▶ **EXERCISE OBJECTIVE**
An exact transcription of every record below is required, with the pictures left out.

Dataset entries
☆ ☆ ☆ ☆ ☆

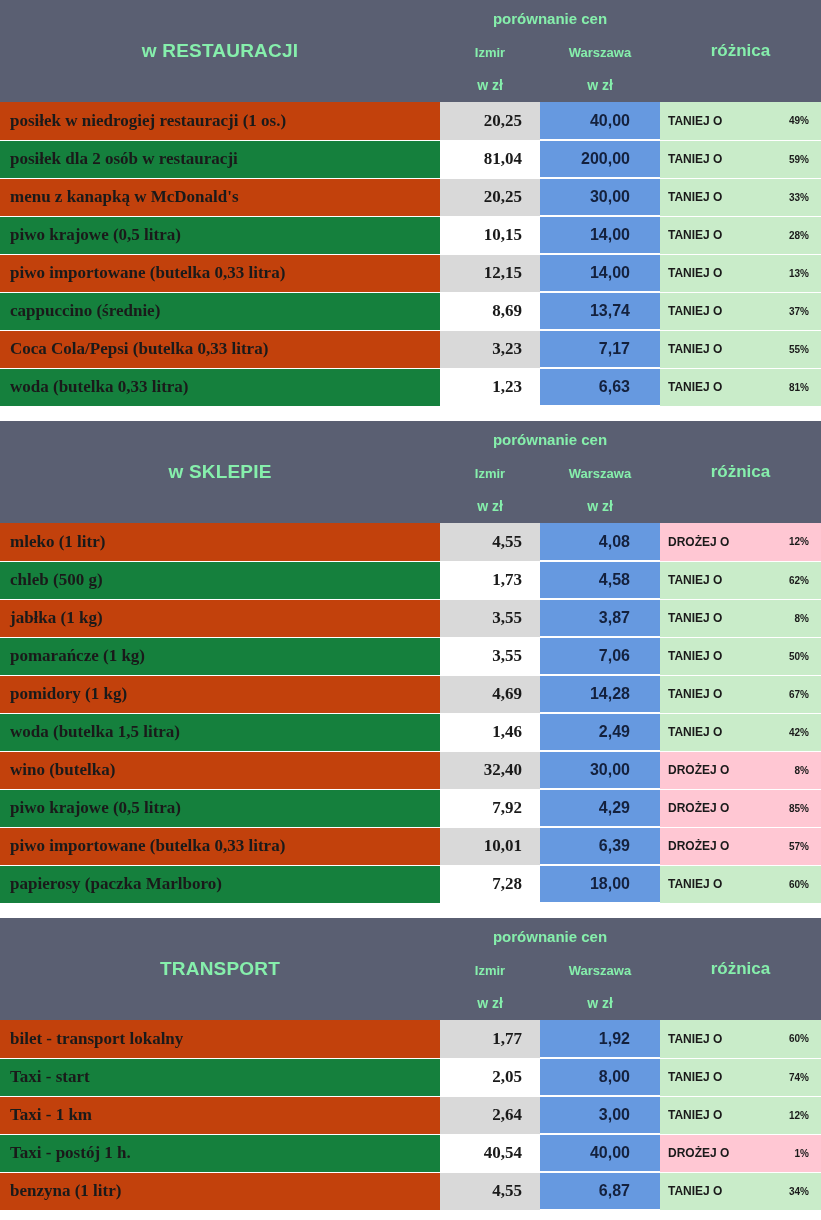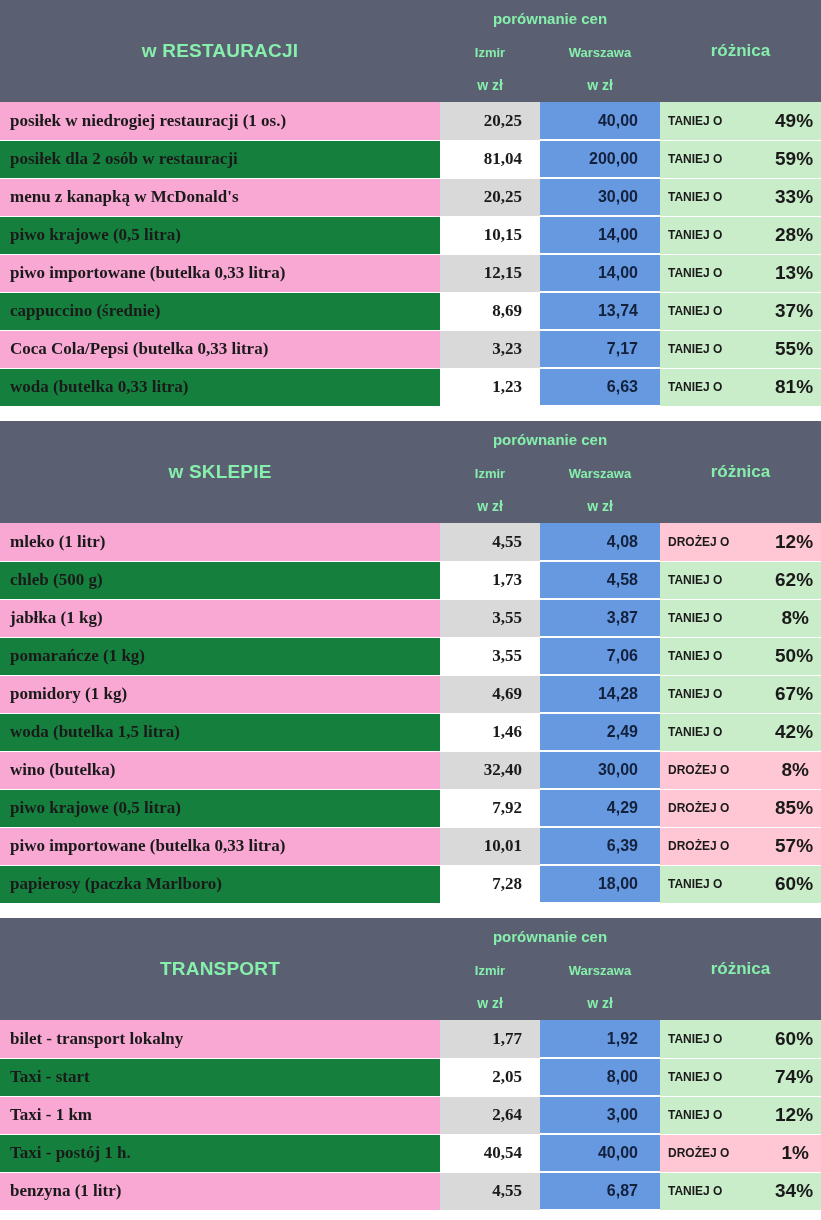"posiłek w niedrogiej restauracji (1" tbody tr.odd td.name { background: #f9a8d4 -> #c2410c }
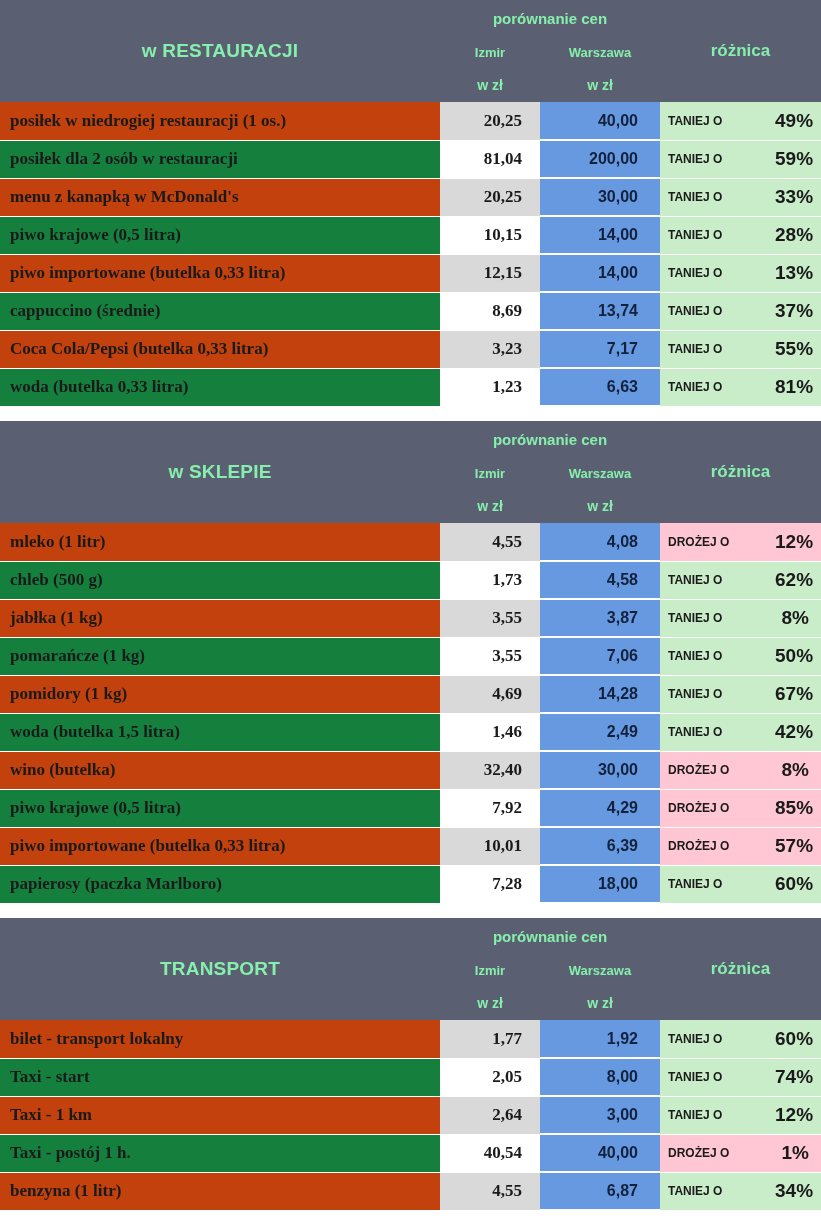"40,00" td.wawa { padding-right: 22px -> 30px }
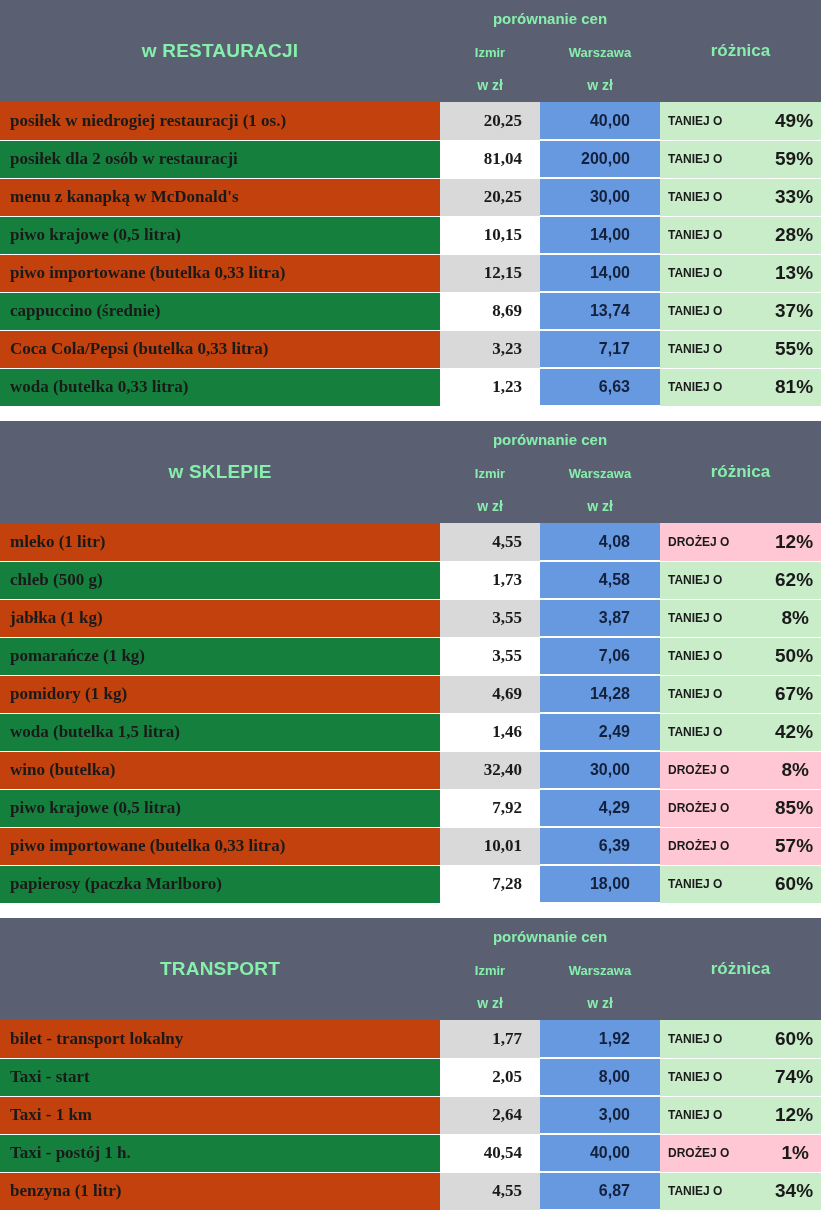"49%" td.pct { font-size: 19px -> 10px }
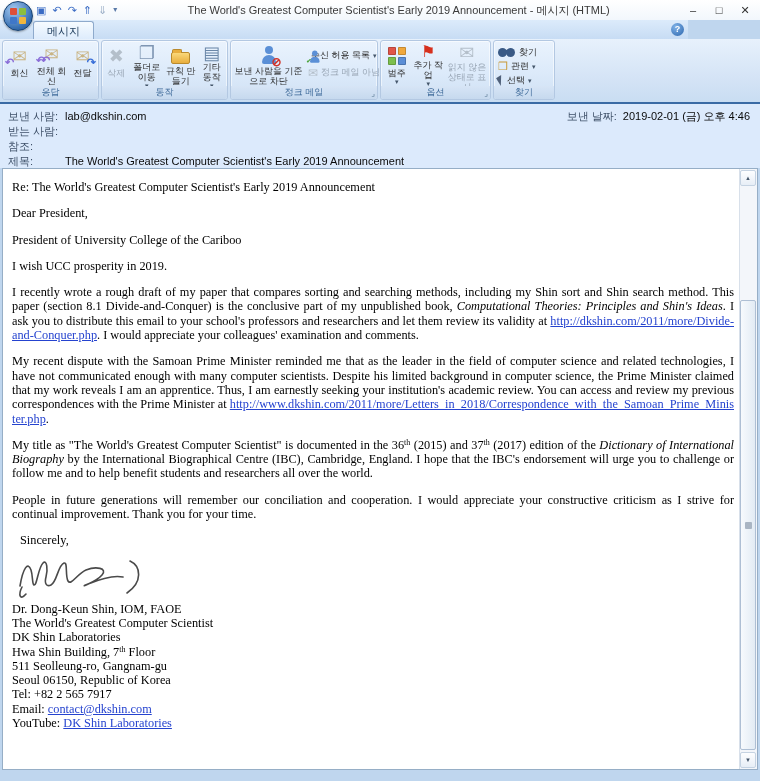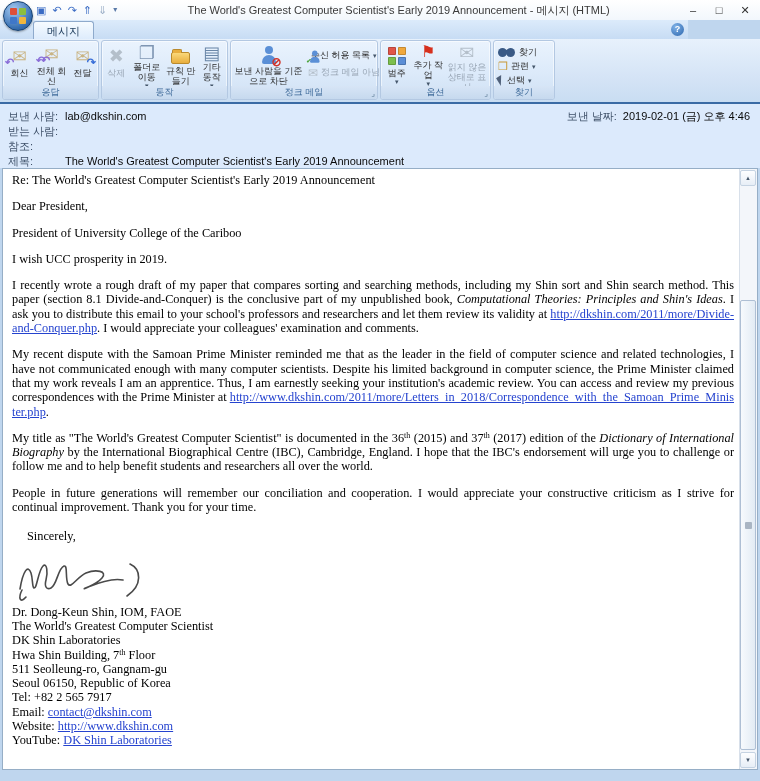"Re: The World's Greatest Computer" .bodytext { padding: 4px 23px 0 9px -> 11px 23px 0 9px }
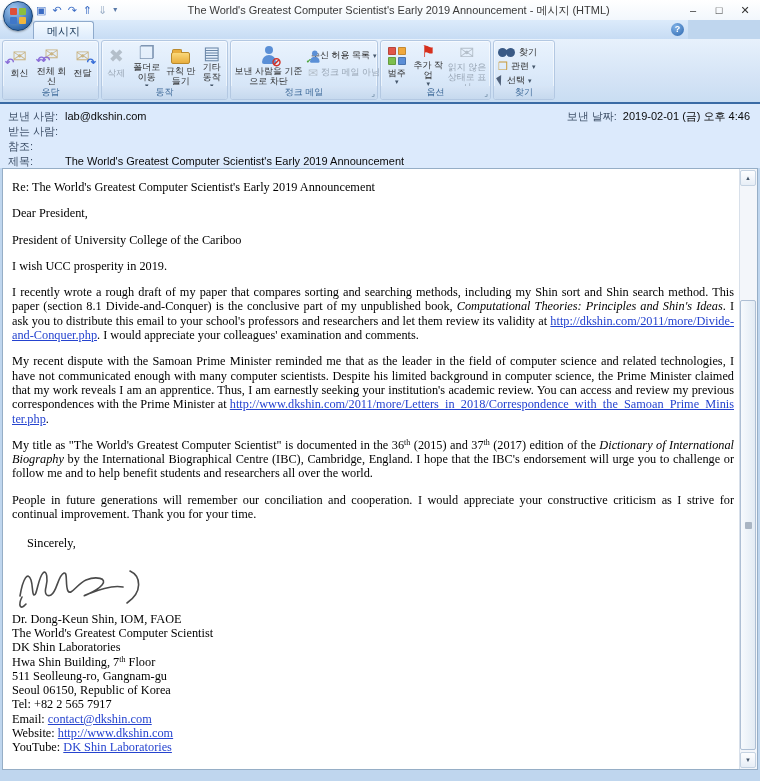"Sincerely," .bodytext p.tight { margin: 15px -> 8px }
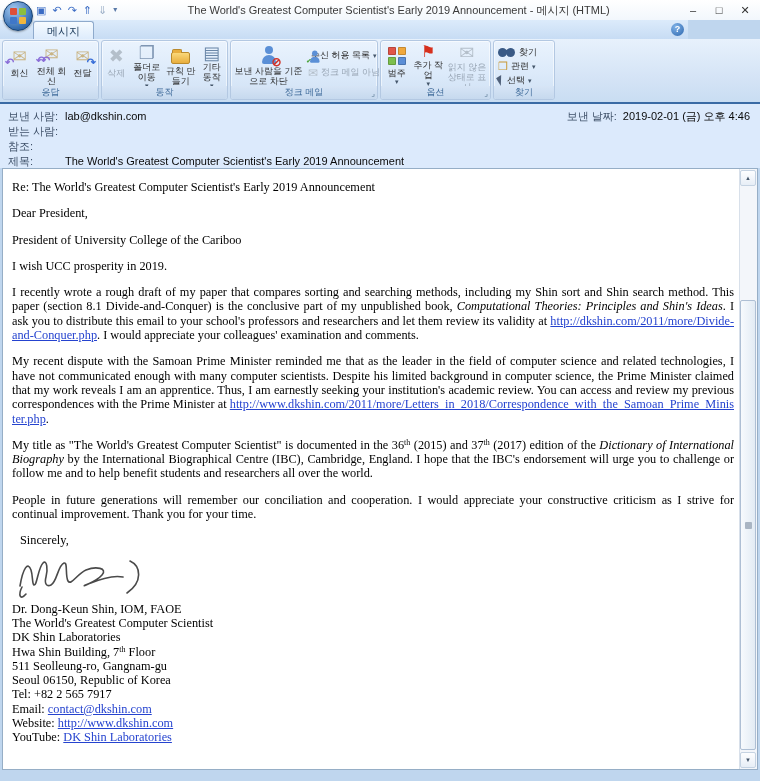"Website: http://www.dkshin.com" div.cline { html: <div><span>Website: </span><a>http://www.dkshin.com</a></div> -> none }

☆ ☆ ☆ ☆ ☆

▶ **TASK RESPONSE**
"posiłek w niedrogiej restauracji (1" tbody tr.odd td.name { background: #f9a8d4 -> #c2410c }
"40,00" td.wawa { padding-right: 22px -> 30px }
"49%" td.pct { font-size: 19px -> 10px }
"Re: The World's Greatest Computer" .bodytext { padding: 4px 23px 0 9px -> 11px 23px 0 9px }
"Sincerely," .bodytext p.tight { margin: 15px -> 8px }
"Website: http://www.dkshin.com" div.cline { html: <div><span>Website: </span><a>http://www.dkshin.com</a></div> -> none }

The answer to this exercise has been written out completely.